Re: [Virtuoso-users] Not Giving up on HTML5/RDFa Import

2016-01-14 Thread Kingsley Idehen
On 1/14/16 11:17 AM, Haag, Jason wrote:
> Hi All,
>
> I"m back again evaluating Virtuoso for the HTML5/RDFa crawling
> capability. We are considering moving to the Universal Server from VOS
> if I can ever prove to my team that it will be a good choice for
> sponging and crawling HTML5/RDFa files.

It most certainly is.

> I have been testing this feature periodically over the past several
> months with no luck. I appreciate the support and feedback so far, but
> I haven't made any progress. Some previous posts/inquiries I made on
> this topic are available
> here: http://sourceforge.net/p/virtuoso/mailman/message/34507072/ and
> here: 
> http://sourceforge.net/p/virtuoso/mailman/virtuoso-users/thread/CAHjqjnLo7-hiA30neYBsbGm93HeXe%3DHrda5rZPGS%3Dwm%2B08ZvBw%40mail.gmail.com/#msg34525370
>
> I would really like to use the conductor interface to regularly
> schedule the import several graph IRIs that contain RDFa and check the
> triples for any additions on daily basis.

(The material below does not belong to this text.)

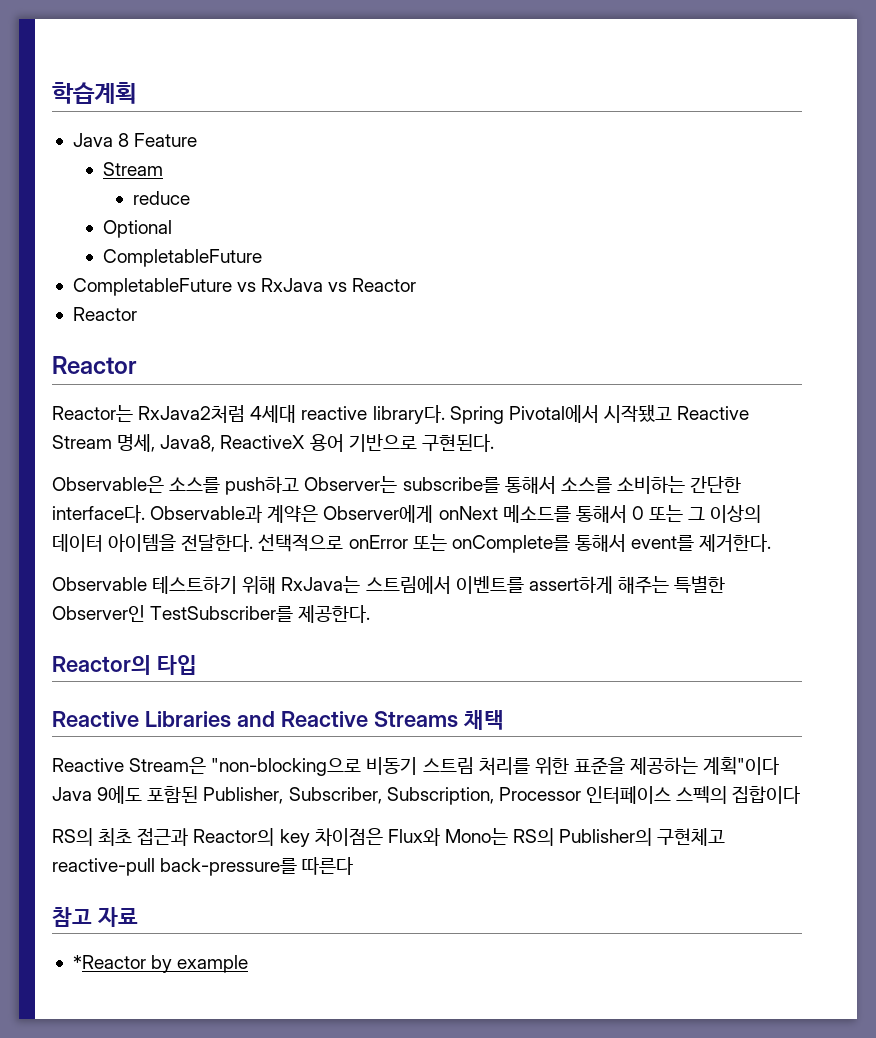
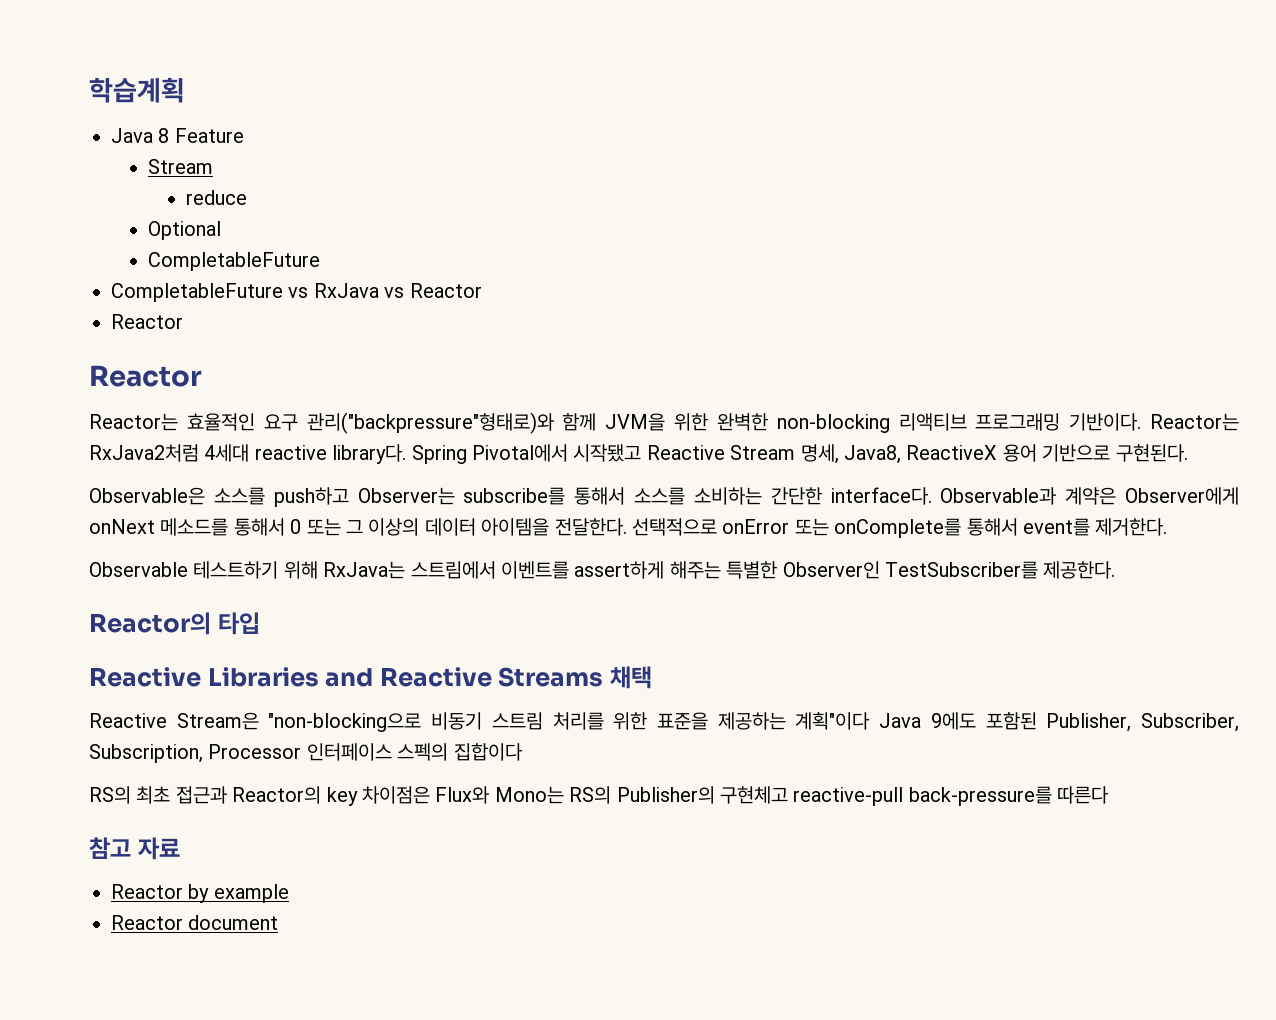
(133, 413) none -> [186,412,1240,434] 효율적인 요구 관리("backpressure"형태로)와 함께 JVM을 위한 완벽한 non-blocking 리액티브 프로그래밍 기반이다. Reactor는
[72,955,146,969] *Reactor -> [111,884,183,899] Reactor
(249, 964) none -> [111,915,279,930] // Reactor document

I recently upgraded the
> installation to VOS 7.2.3 and still can't see to get the RDFa data to
> populate the data store.

Why don't you approach this matter as follows:

[1] Use the live instance at http://linkeddata.uriburner.com to import
your target data sources
[2] Compare that with what's happening on your local instance.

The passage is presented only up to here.